J-Drama, The Woman Who Never Compromises

Decided to watch some J-drama again for a change so that I don't end up just picking up Anime slang and miss out vocabulary that will actually be useful in everyday life - Should I ever end up in Japan. I think the last show I watched was Densha Otoko which was a long time ago.

Anyway, after looking through the lists of shows that were airing, the first drama that caught my attention was, "Magerarenai Onna" - The Woman Who Doesn't Give In, The Stubborn Woman or The Woman Who Never Compromises. Whichever way you want to interpret the metaphoric title as. Sounded like a comedy and it mostly is.

The story tells of 32 year old Saki Ogiwara, a stubborn woman who doesn't give into the pressures of society and goes about her life in her own ideal ways. She has been working as a paralegal and has been failing for the past 9 years to pass the exam to become a full lawyer. For this reason, everyone around her decides to question her efforts. Her colleagues look down on her, her boss thinks she should just keep her current position and her old classmate thinks she should just settle down with her boyfriend. However, despite all the discouragement and difficulties she is determined not to give in and to fulfil her father's dream of becoming a lawyer fighting for what's right...

Spoilers ahead.

Magerarenai Onna

It sounds pretty serious but you can tell a lot of the drama is comedy based right from the start when Saki reunites with her old classmate at the supermarket while sniffing at some cheese. When Kazumi insists being invited over to Saki's home, she is impressed at how spacious it was only to discover the rent was cheap because it was a murder scene!

No cheese and wine until she passes her lawyer exam... So just a sniff.

Saki's character (played by Miho Kanno) feels so rigid and business-like all the time you can't help but wonder how hard it must be for the actress to keep that unsmiling, serious face for each close to one hour long episode.
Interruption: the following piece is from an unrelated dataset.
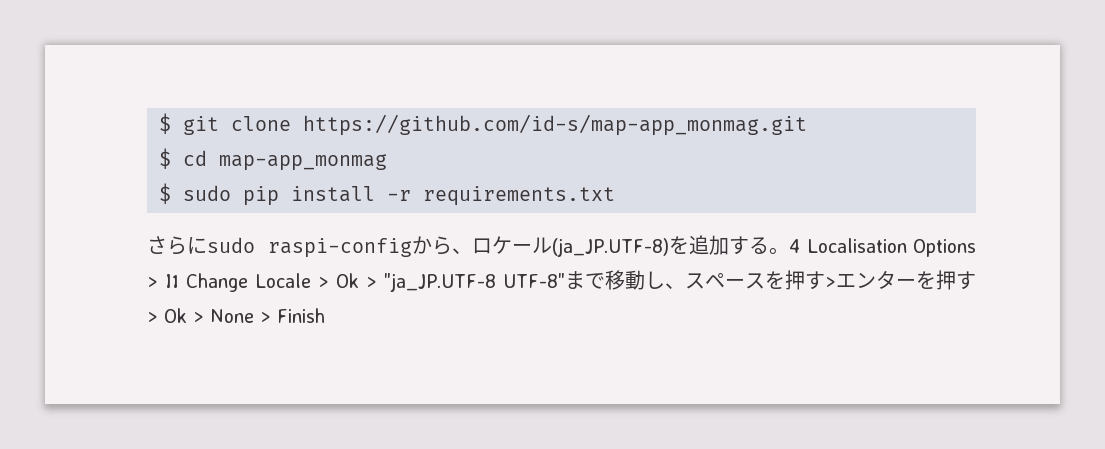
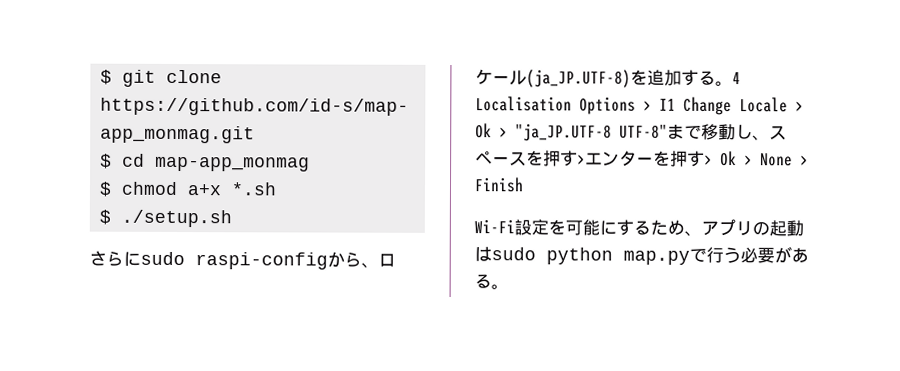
[183,185,615,206] sudo pip install -r requirements.txt -> [121,181,278,196] [99,209,233,228] chmod a+x *.sh // $ ./setup.sh
(325, 315) none -> [474,218,804,237] [474,246,809,265] [474,274,509,290] // Wi-Fi設定を可能にするため、アプリの起動はsudo python map.pyで行う必要がある。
I think she portrays the character just right, looking as if she's about to break into tears any time soon but also trying to keep a strong front. In fact, she doesn't break into tears. She rages for a few minutes every time.

At the same time her character's also very hilarious with all those rigid movements such as the way she runs and works like a soldier - Not to mention grabbing people with the "monstrous strength" she has or the slight twitches of her eyebrows. It's pretty funny how almost every episode ends with her doing something with the music on.

It's all so dramatically carried out it's just screaming, "This is drama! It's all fictional!" but at the same time shows how she's been keeping everything bottled up as we find out later.

Not even losing her job can make Saki give in and change her principles.

While I do praise Saki's character, I don't think a show can be good without the right supporting characters. The contrast in the cast setup helps boost the comedy scenes a lot too.

There's the playboy investigator Kouki Aida who happens to be a past client and anti-marriage. His charming skills with women actually came in handy at the hospital when he was helping distract a female nurse while helping a patient "escape" from a hospital. Then there's the over-enthusiastic pro-marriage classmate Riko Osabe who can keep on a happy face and lie like a professional, even to herself. Quite a contrast eh?

As the new friends spend more time with Saki, they begin to wonder if they should change their ways which brings us to the more sentimental parts of the show.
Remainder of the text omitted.